BOTANICAL CHARACTERISTICS.—Thallus fleshy, cartilaginous, compressed, dividing into short, moniliform filaments. Antheridia or oogonia in superficial spots. Chondrus crispus has four vessels or capsules imbedded in the frond. Gigartina mamillosa (Chondrus mamillosa) has an oval one raised upon a short stalk, and its frond is slightly channeled toward the base.
SOURCE.—These plants inhabit the rocks on the American and European shores of the Atlantic Ocean. In the spring they are collected on the coast of New England and Ireland, the Massachusetts coast yielding about 15,000 barrels annually.
DESCRIPTION OF DRUG.—Yellowish or white, horny, translucent; many times forked; when softened in water, cartilaginous; shape of the segments varying from wedge-shaped to linear; at the apex emarginate or 2-lobed. It has a slight seaweed-like odor, and a mucilaginous, somewhat saline, taste.

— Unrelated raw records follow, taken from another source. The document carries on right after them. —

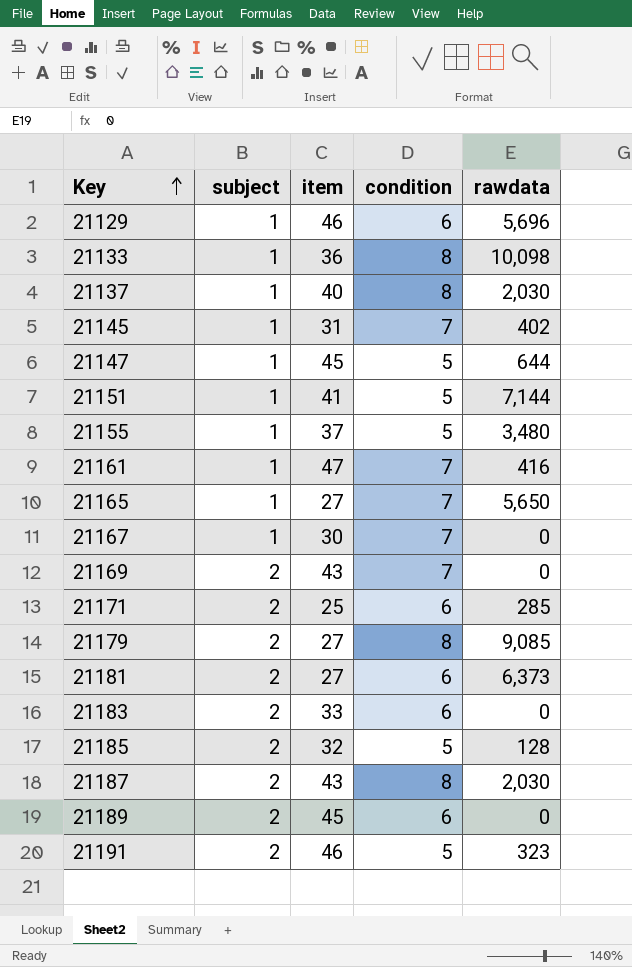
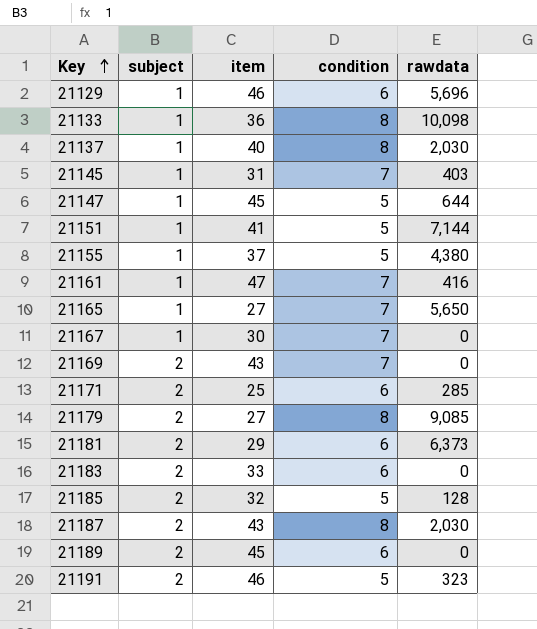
21145 | rawdata: 402 -> 403
21155 | rawdata: 3,480 -> 4,380
21181 | item: 27 -> 29

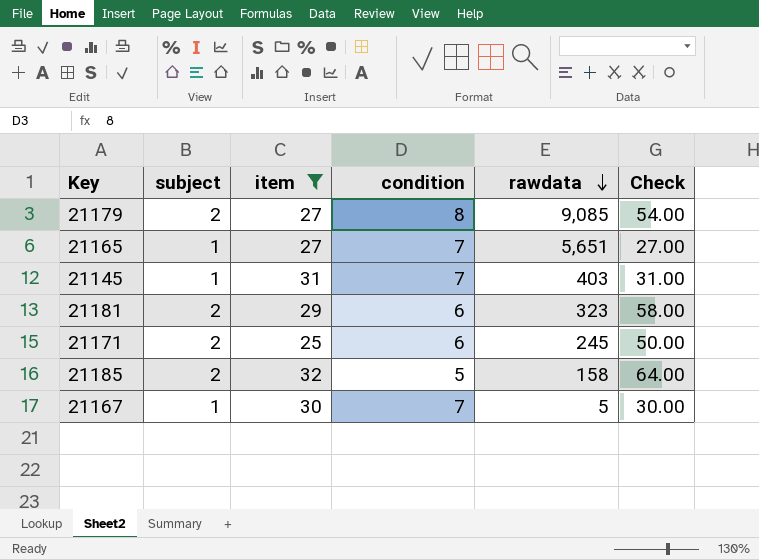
filter: none -> item <= 32
row order: Key ascending -> rawdata descending
column Check | formula: none -> [subject] * [item]
21165 | rawdata: 5,650 -> 5,651
21181 | rawdata: 6,373 -> 323
21171 | rawdata: 285 -> 245
21185 | rawdata: 128 -> 158
21167 | rawdata: 0 -> 5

TEST.—When one part of Chondrus is boiled for about ten minutes with thirty parts of water replacing water lost by evaporation, the solution should form a thick jelly upon cooling.
When softened in cold water chondrus should become gelatinous and transparent the thallus remaining nearly smooth and uniform and not swollen except at the tips.
A solution made by boiling 0.3 Gm. in 100 mils of water and filtering gives no precipitate on the addition of tannic acid T.S. (gelatin), and does not give a blue color when cold upon addition of iodine T.S. (starch).
CONSTITUENTS.—The principal constituent (90 per cent.) is mucilage, which is precipitated by lead acetate; traces of iodine and bromine have also been detected. There seems to be no starch present, but the cell-walls acquire a dark blue color in contact with iodine (Flückiger). Literature rather contradictory as to the nature of its various constituents.
ACTION AND USES.—Demulcent and slightly nutritious. A dietetic is specially prepared from the powder, made in the form of jelly with water. Dose: 6 dr. (24 mils) in decoction.